Your assignment >> Check each line of the listing for the word "right" and report the ones that have it.

——————————

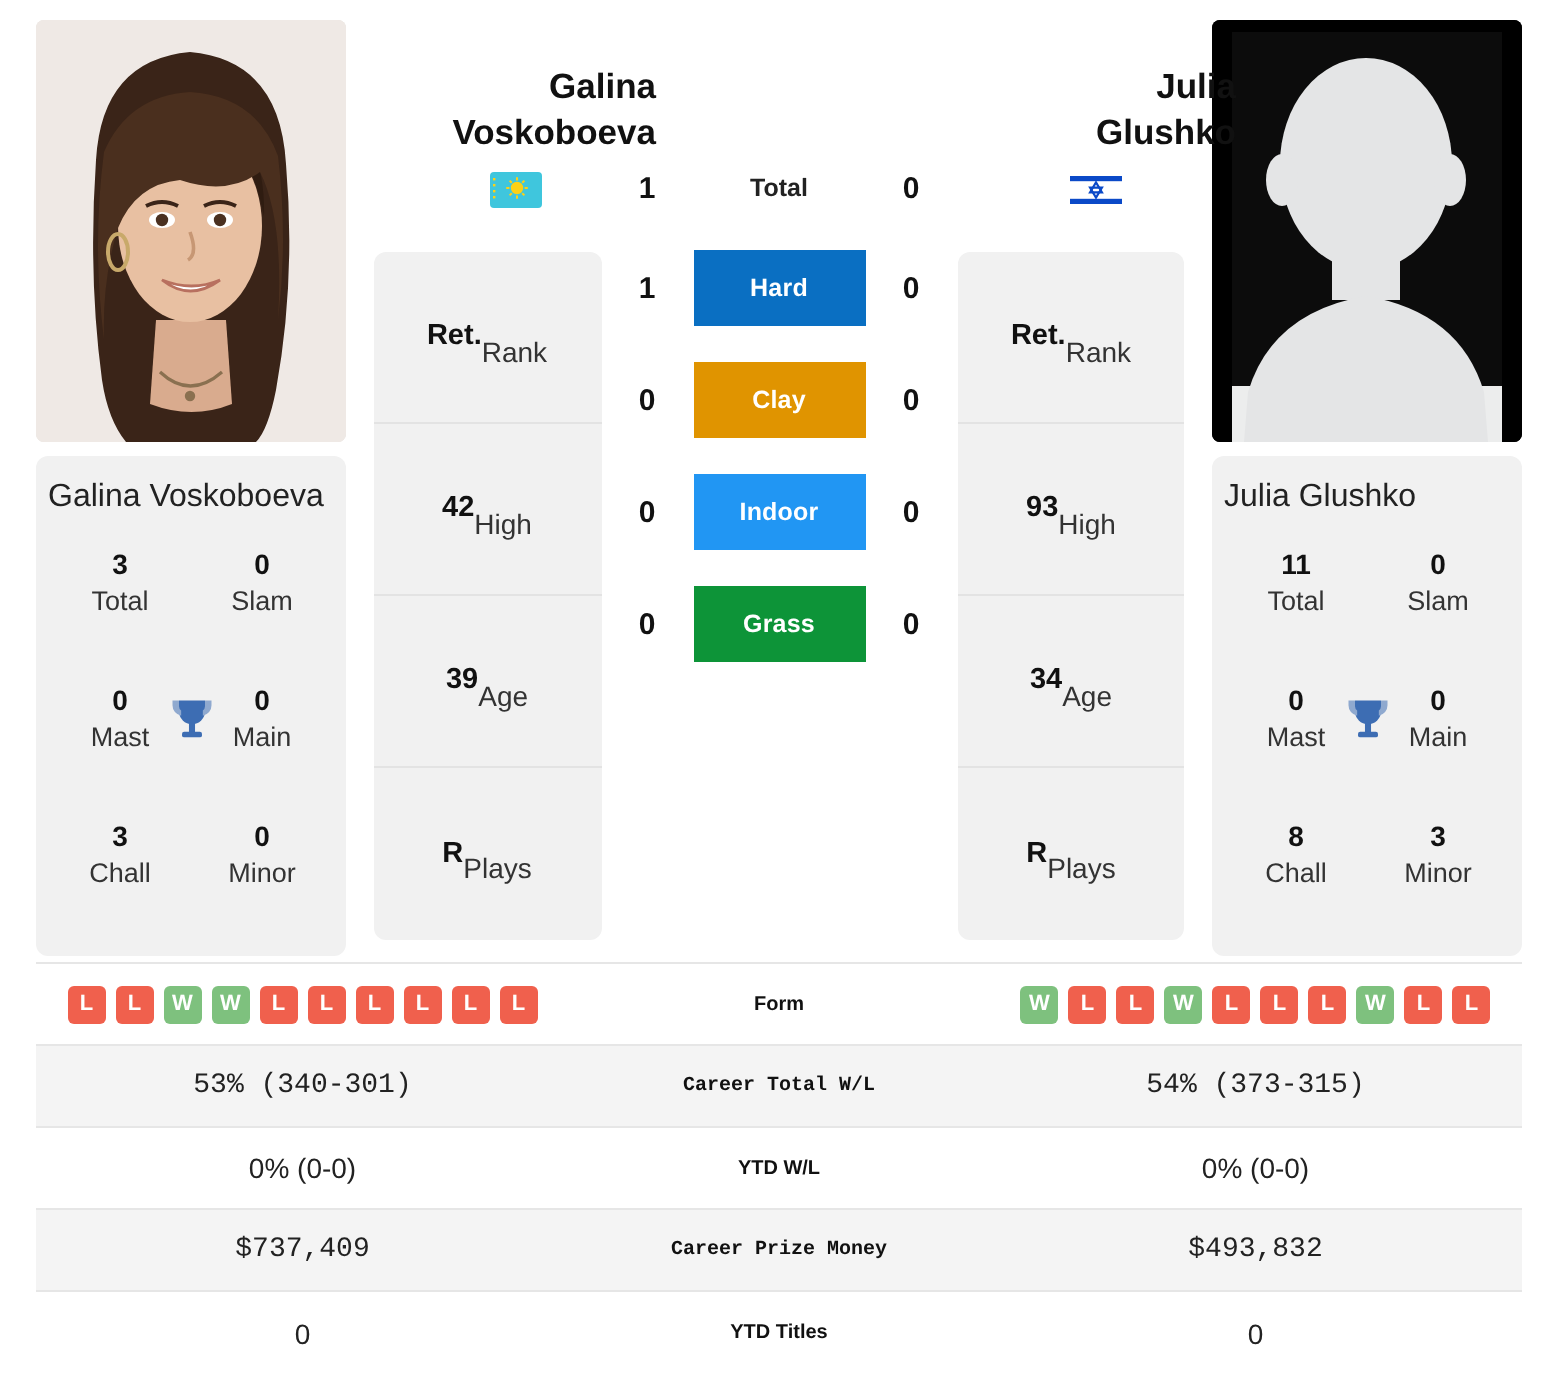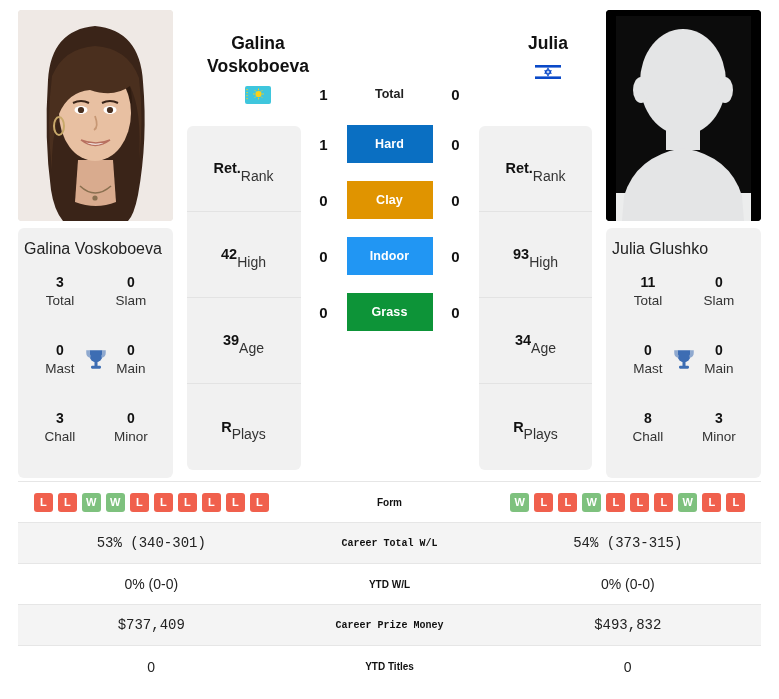--- a/index.html
+++ b/index.html
@@ -174,21 +174,21 @@
     text-align: center;
     font-size: 12.5px;
     font-weight: bold;
     color: #222;
   }
 
   
   .name-block {
     position: absolute;
     width: 140px;
-    text-align: center;
+    text-align: right;
   }
   .name-block .nm {
     font-size: 17.5px;
     font-weight: bold;
     color: #111;
     line-height: 1.3;
   }
   .flag {
     width: 26px;
     height: 18px;
@@ -497,20 +497,21 @@
           <rect x="1.5" y="6" width="1.2" height="1.2"></rect>
           <rect x="1.5" y="9" width="1.2" height="1.2"></rect>
           <rect x="1.5" y="12" width="1.2" height="1.2"></rect>
         </g>
       </svg>
     </span>
   </div>
 
   <div class="name-block" id="name-right">
     <div class="nm">Julia</div>
+    <div class="nm">Glushko</div>
     <span class="flag">
       <svg viewBox="0 0 26 18" width="26" height="18">
         <rect width="26" height="18" fill="#ffffff"></rect>
         <rect y="2" width="26" height="2.6" fill="#0a49c8"></rect>
         <rect y="13.4" width="26" height="2.6" fill="#0a49c8"></rect>
         <g stroke="#0a49c8" stroke-width="1.05" fill="none">
           <polygon points="13,5.2 16,10.2 10,10.2"></polygon>
           <polygon points="13,12.8 16,7.8 10,7.8"></polygon>
         </g>
       </svg>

——————————

Response to this task >>
+    text-align: right;
   <div class="name-block" id="name-right">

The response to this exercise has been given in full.